Overall, the advancements in BiTE therapy have provided new hope for patients suffering from these malignancies. The emergence of BiTE therapy has offered a transformative opportunity for cancer treatment, and much progress has been made in the development of BiTEs that target multiple malignancies.

Benefits and challenges

While BiTE therapy has shown promising benefits, such as the potential for efficient tumor lysis and new treatment strategies for a range of hematologic malignancies, there are also challenges that need to be addressed. These challenges include the potential for cytokine release syndrome (CRS), the need for dosing optimization, and the potential for drug resistance.

The efficacy and toxicity of emerging new drugs are being comprehensively evaluated in clinical trials. Additionally, further progress in molecular structures, dosing regimens, and combination therapies are needed to enhance the efficacy and safety of BiTE therapy.

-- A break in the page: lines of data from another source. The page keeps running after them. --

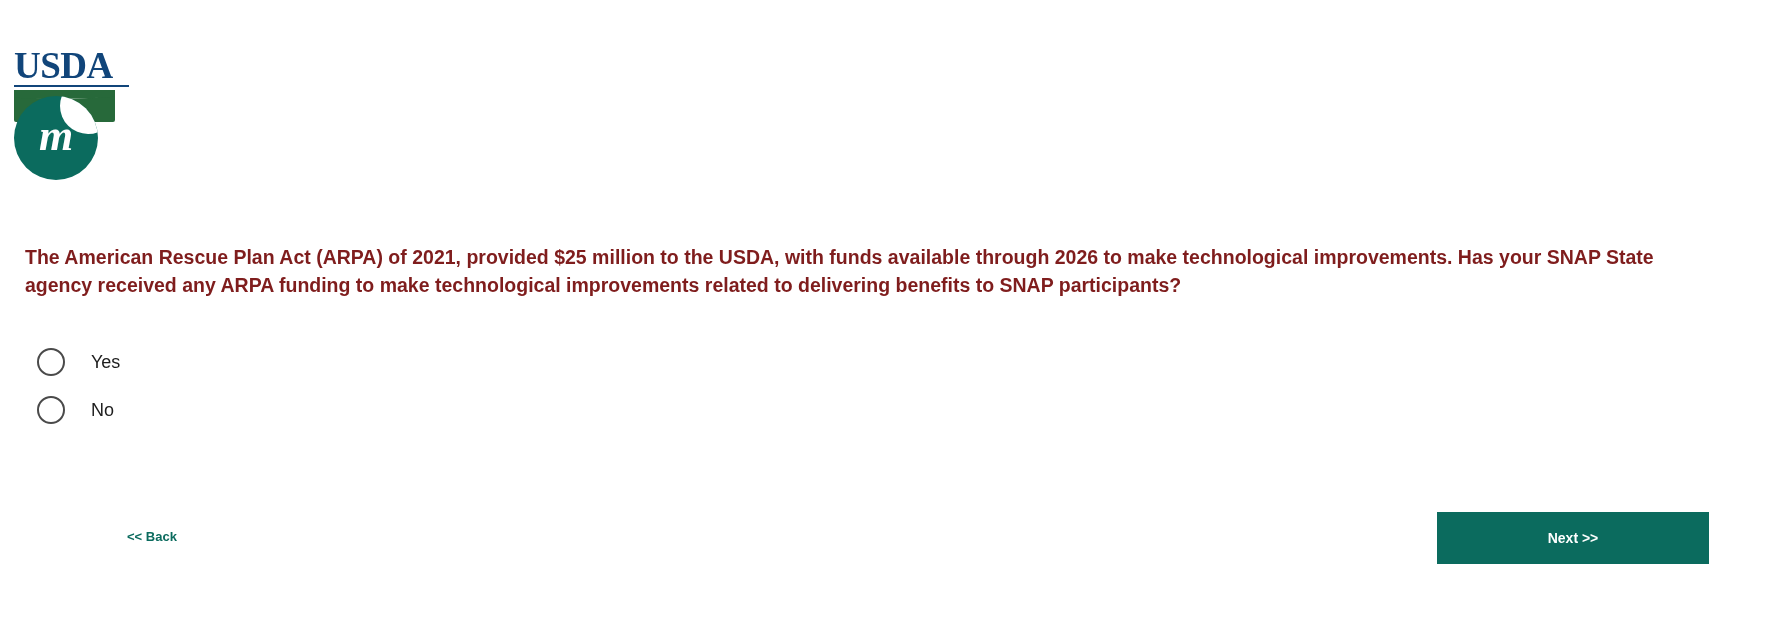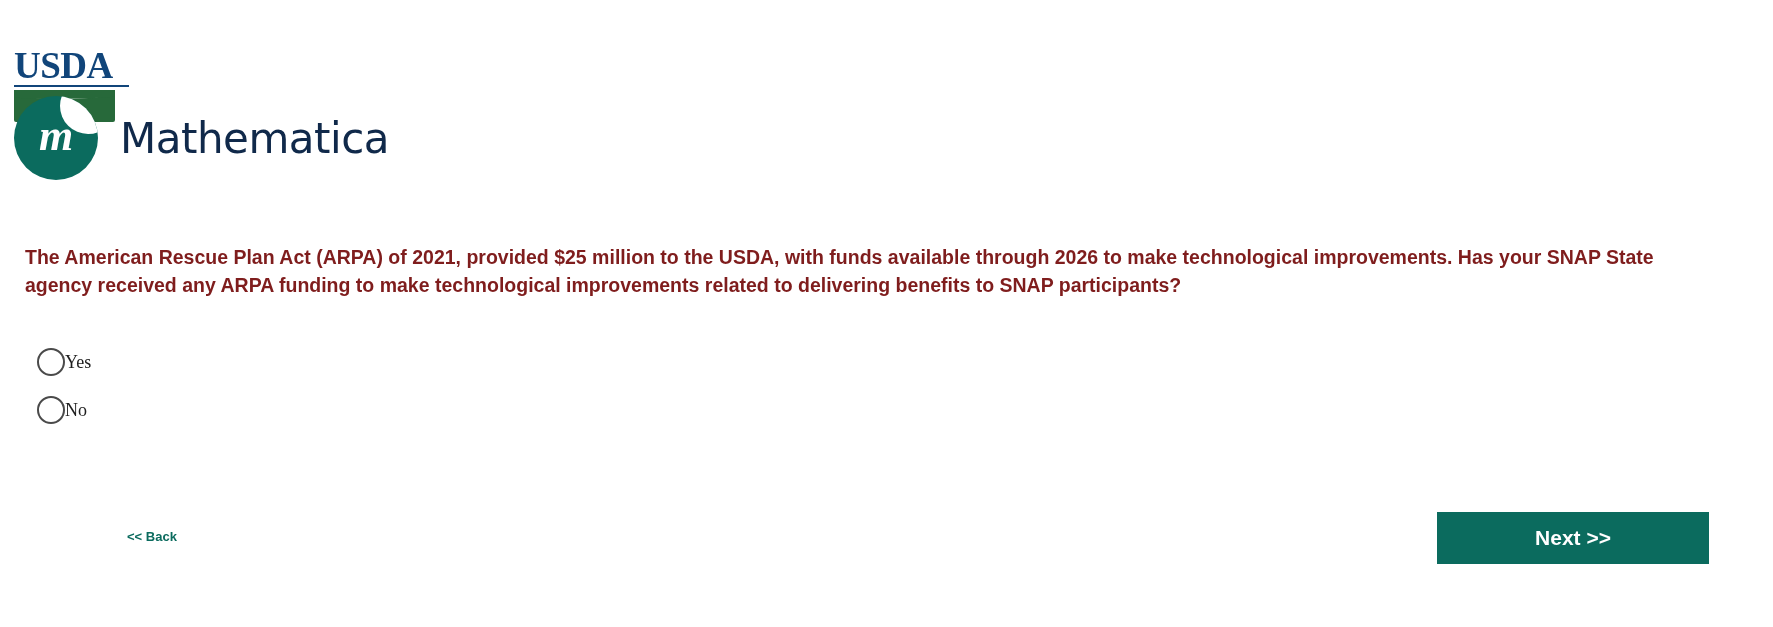--- a/index.html
+++ b/index.html
@@ -207,7 +207,6 @@
   <span class="math-mark">
     <span class="m-glyph">m</span>
   </span>
-  <span class="math-word">Mathematica</span>
 </div>
 
 <div class="question">The American Rescue Plan Act (ARPA) of 2021, provided $25 million to the USDA, with funds available through 2026 to make technological improvements. Has your SNAP State agency received any ARPA funding to make technological improvements related to delivering benefits to SNAP participants?</div>

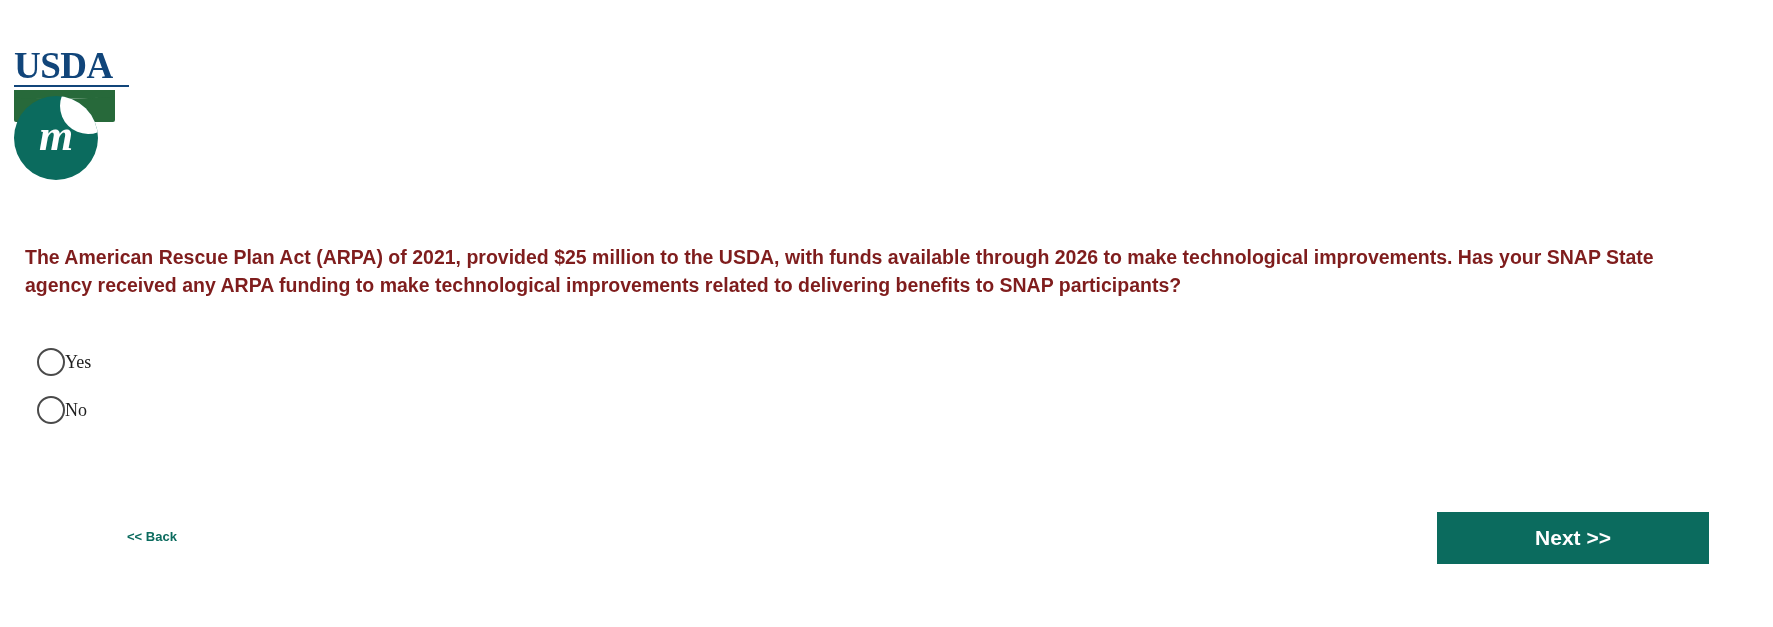--- a/index.html
+++ b/index.html
@@ -163,9 +163,9 @@
     flex: none;
   }
   .option-label {
+    margin-left: 26px;
     font-size: 18px;
     color: #1d1d1d;
-    font-family: Liberation Serif, serif;
   }
 
   

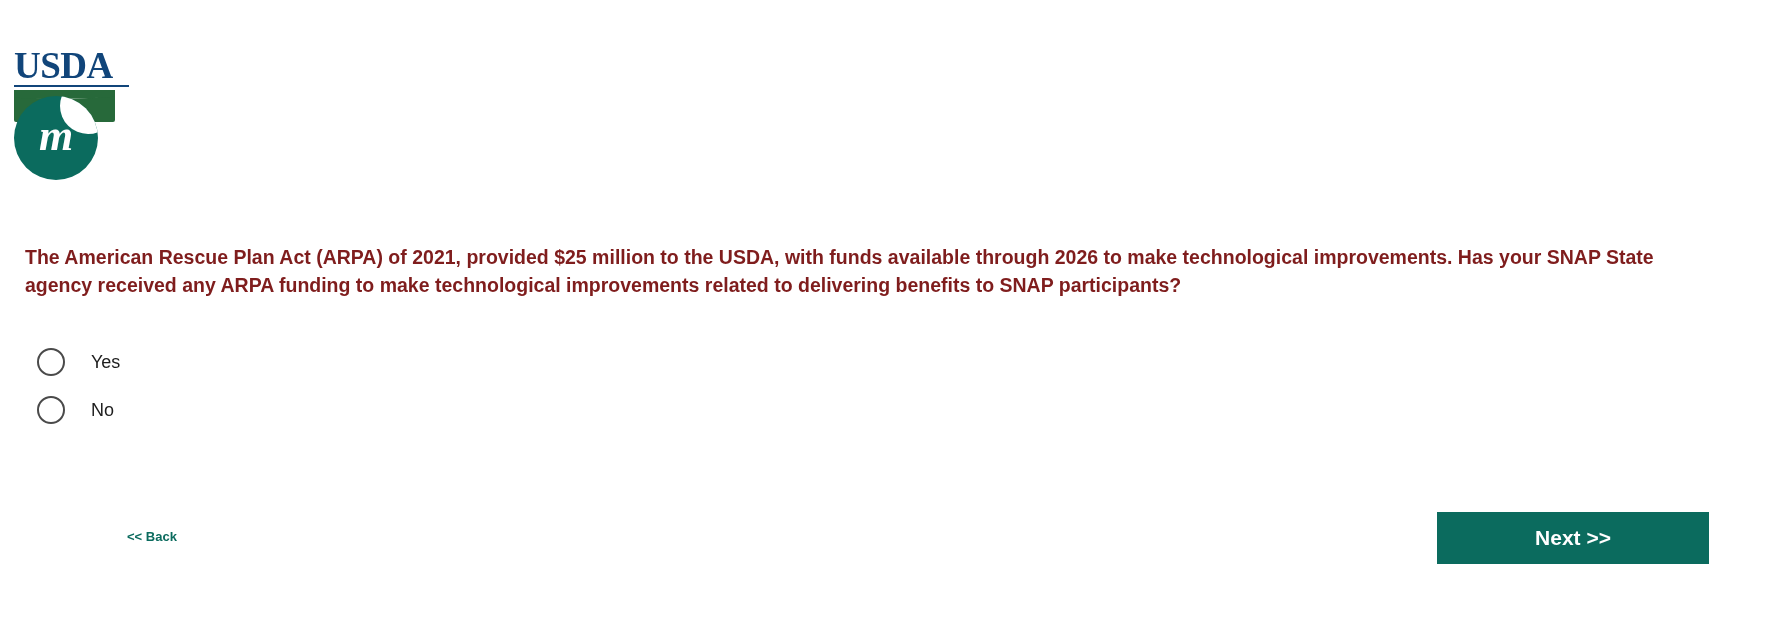--- a/index.html
+++ b/index.html
@@ -189,7 +189,7 @@
     color: #ffffff;
     border: none;
     font-family: "Liberation Sans", sans-serif;
-    font-size: 21px;
+    font-size: 14px;
     font-weight: 700;
     cursor: pointer;
   }

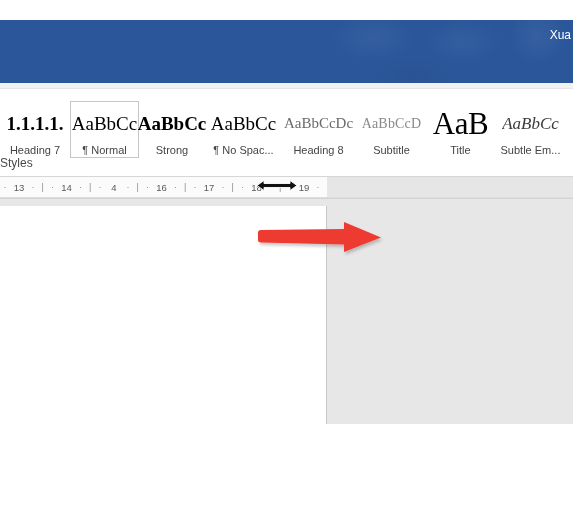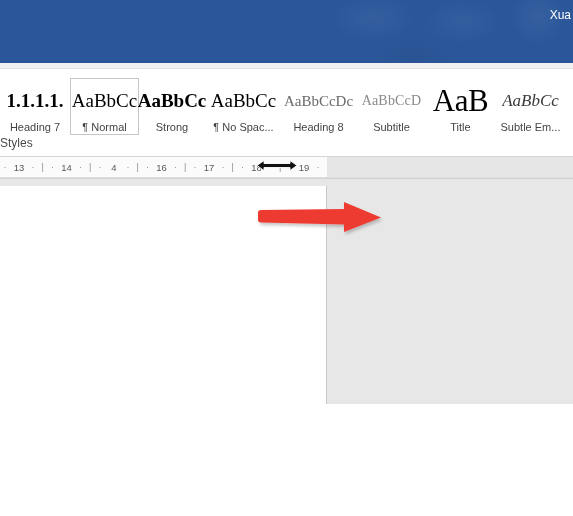--- a/index.html
+++ b/index.html
@@ -16,6 +16,7 @@
     height: 404px;
     overflow: hidden;
     background: #d946ef;
+    margin-top: 20px;
   }
 
   

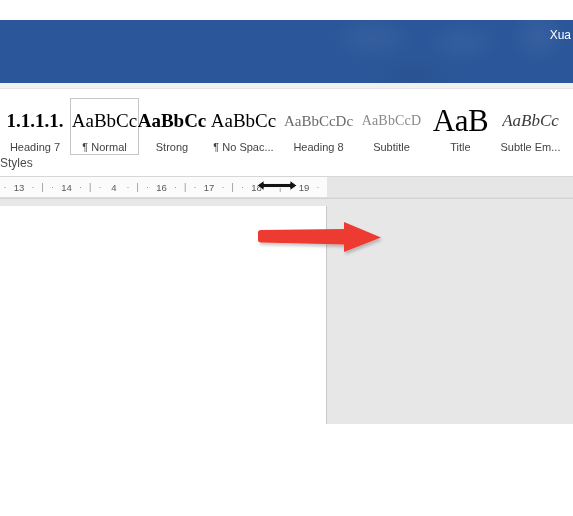--- a/index.html
+++ b/index.html
@@ -62,10 +62,10 @@
   }
   .gallery {
     position: absolute;
-    left: 0; top: 6px;
+    left: 0; top: 13px;
     width: 573px; height: 66px;
     display: flex;
-    align-items: flex-end;
+    align-items: center;
   }
   .style-item {
     position: relative;

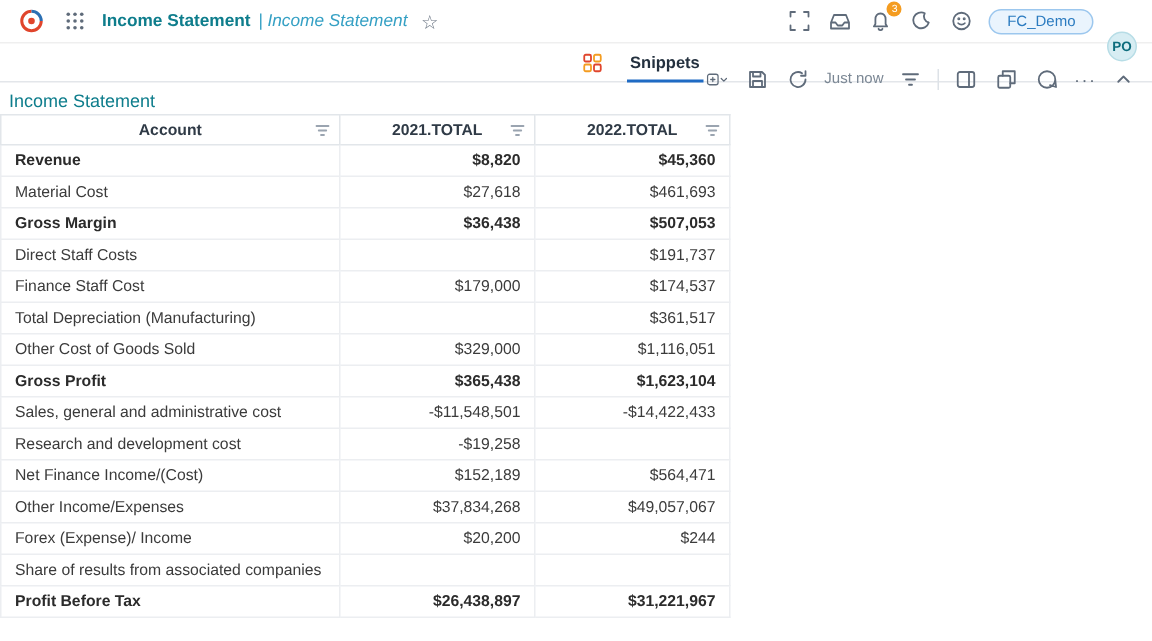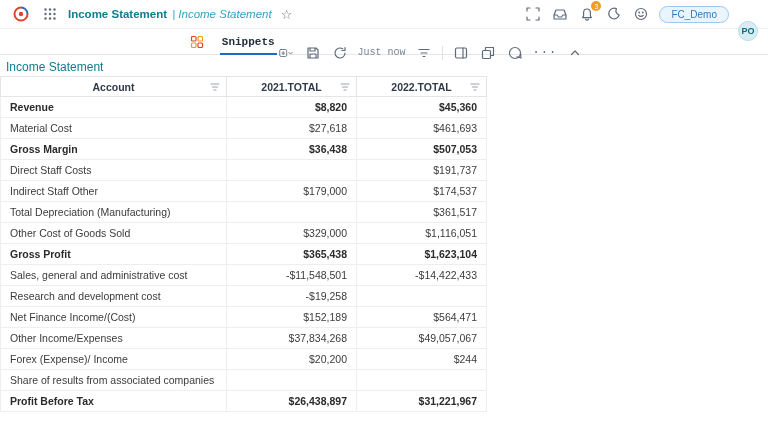--- a/index.html
+++ b/index.html
@@ -32,8 +32,8 @@
             display:flex; align-items:center; justify-content:center; cursor:pointer;margin-top:34px; }
 
   
-  .toolbar { height:26px; display:flex; align-items:center; justify-content:center;
-             padding:0 10px 0 14px; border-bottom:1px solid #e3e6ea;font-family:Liberation Mono, monospace; }
+  .toolbar { height:26px; display:flex; align-items:center; justify-content:flex-end;
+             padding:0 10px 0 14px; border-bottom:1px solid #e3e6ea; }
   .toolbar-left { display:flex; align-items:center; gap:14px; height:100%; }
   .toolbar-right { display:flex; align-items:center; gap:9px;margin-top:22px; }
   .tab { height:100%; display:flex; align-items:center; font-size:11px; font-weight:bold;

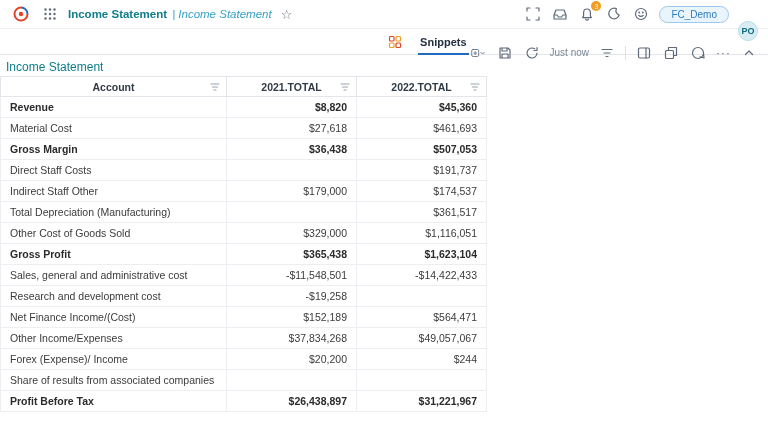--- a/index.html
+++ b/index.html
@@ -246,7 +246,7 @@
           <td class="val">$191,737</td>
         </tr>
         <tr>
-          <td class="acct">Indirect Staff Other</td>
+          <td class="acct">Finance Staff Cost</td>
           <td class="val">$179,000</td>
           <td class="val">$174,537</td>
         </tr>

As we continue to advance BiTE therapy and better understand its potential, there is hope for better treatment options and improved outcomes for patients with hematologic malignancies.

Overall, the emerging Bispecific T cell engagers have provided new hope for patients with a range of hematologic malignancies. BiTEs have shown to be efficient in treating patients with relapsed or refractory diseases and have paved the way for new treatment strategies. In addition to cancer treatment, much progress has been made in the development of Bispecific T cell engagers that target multiple malignancies. Although there are challenges such as the potential for cytokine release syndrome and drug resistance, the potential benefits of BiTE therapy are significant. As we continue to advance BiTE therapy and better understand its potential, there is hope for better treatment options and improved outcomes for patients with hematologic malignancies.